まず分掌変更というのは、具体的には代表取締役が会長職に退き実権を手放す手続きのことです。
いわゆる役員退職金は従業員の退職金同様、損金(経費)となるわけでして、退職の事実を前提に株主総会決議等によって退職金の金額が具体的に確定した日か、実際に損金経理によって退職金を支出した期の損金となります。(お決まりですが「不相当に高額」なのはもちろんダメです。沖縄の泡盛醸造会社で国税と訴訟中のところがありますよね~)
同族会社の場合、自分で金額を決めて役員としてその額を自分で受け取る。恣意的に利益調整できるわけです。
そんなことは税務署も百も承知です。金額は適正か?時期は適正か?金額も大きいですし必ず注視される事項です。
さて、冒頭の分掌変更ですが、世間一般に言う退職(=職場を去る)という状況ではなくとも、会長職に退くことを退職と同等とみなして、事実上の退職金として取り扱う(=損金算入できる)ことができる場合があります。
「社長を息子に譲って自分の役員報酬を半分以下にすれば自分の退職金を経費にできる」といった話を聞いたことがある方がいらっしゃるかもしれません。しかし、はっきり言ってこれだけではとても危険です。
分掌変更時の退職金の取り扱いについては法人税法通達9-2-32に記載があり、
「例えば」、
①常勤役員が非常勤役員になった
②取締役が監査役になった
③給与が半分以下になった
ような場合で、
「その分掌変更等によりその役員としての地位又は職務の内容が激変し、実質的に退職したと同様の事情にあると認められる」場合には、これを退職給付として取り扱うことができる。といった内容になっています。
前述の「給料半分」というのは一見すると形式的に合致しているようにも見えますが、
通達の主旨はあくまでも実質的な要素を重視しています。
定年、病気、後継者育成等のような分掌変更に至った明確な理由と、実際に重要な交渉や意思決定をしているのは誰か、人事関係の決裁権はどうなっているとか、代表印の保管は誰がしているのかといった分掌変更がなされたと言える事実がなければ、形式的な要件をみたしていたとしても否認される確率は高いと思います。
実際に私も、鹿児島でこの分掌変更による退職金だけの税務調査を立ち会ったことがあります。取引先に伺い「代表取締役は本当に実権を譲って会長職に収まっていますか?以前同様代表者面して営業にきていませんか?」と聞き取り調査までしていました。
他にも、未払い計上は原則不可とか、分割支給はどうだとか、概して分掌変更による退職金の支給において考慮すべき要素は多く、かつ否認された時のダメージは計り知れません。

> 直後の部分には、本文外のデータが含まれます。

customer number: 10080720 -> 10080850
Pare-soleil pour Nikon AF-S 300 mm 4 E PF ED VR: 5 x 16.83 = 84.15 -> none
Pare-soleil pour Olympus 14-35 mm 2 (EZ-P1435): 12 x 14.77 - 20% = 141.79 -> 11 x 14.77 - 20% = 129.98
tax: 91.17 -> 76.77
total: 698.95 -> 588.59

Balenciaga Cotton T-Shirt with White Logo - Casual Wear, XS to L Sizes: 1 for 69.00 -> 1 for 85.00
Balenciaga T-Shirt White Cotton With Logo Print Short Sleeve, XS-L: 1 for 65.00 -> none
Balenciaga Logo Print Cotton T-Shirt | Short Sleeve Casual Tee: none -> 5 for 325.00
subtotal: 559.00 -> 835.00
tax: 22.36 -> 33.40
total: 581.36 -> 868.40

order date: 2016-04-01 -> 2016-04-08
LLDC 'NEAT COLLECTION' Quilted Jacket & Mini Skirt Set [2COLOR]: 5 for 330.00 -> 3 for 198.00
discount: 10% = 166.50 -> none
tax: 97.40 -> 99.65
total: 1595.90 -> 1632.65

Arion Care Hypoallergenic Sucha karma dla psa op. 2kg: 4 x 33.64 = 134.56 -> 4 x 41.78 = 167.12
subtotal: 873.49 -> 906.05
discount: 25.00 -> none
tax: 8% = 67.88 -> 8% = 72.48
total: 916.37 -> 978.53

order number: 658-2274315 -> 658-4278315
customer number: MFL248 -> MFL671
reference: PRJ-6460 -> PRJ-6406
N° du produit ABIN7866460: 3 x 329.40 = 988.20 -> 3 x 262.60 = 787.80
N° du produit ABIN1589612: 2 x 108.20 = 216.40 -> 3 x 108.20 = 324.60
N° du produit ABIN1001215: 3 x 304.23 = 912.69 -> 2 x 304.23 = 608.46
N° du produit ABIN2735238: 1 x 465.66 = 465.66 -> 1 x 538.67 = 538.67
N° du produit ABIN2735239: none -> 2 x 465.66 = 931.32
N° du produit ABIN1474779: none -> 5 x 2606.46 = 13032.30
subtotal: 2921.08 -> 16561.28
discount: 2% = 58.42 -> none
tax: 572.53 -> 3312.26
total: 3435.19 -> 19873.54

仮に否認された場合は、役員賞与扱いになります。たとえば退職金3000万円だったしたら、本来ならほとんど税金かかりませんが、所得税住民税で50%近く、法人税で40%近くあわせて2000万円台のとんでもない追徴課税をくらいます。
分掌変更による退職金の支給をお考えの際は一度専門家にご相談されておくことをお勧めいたします。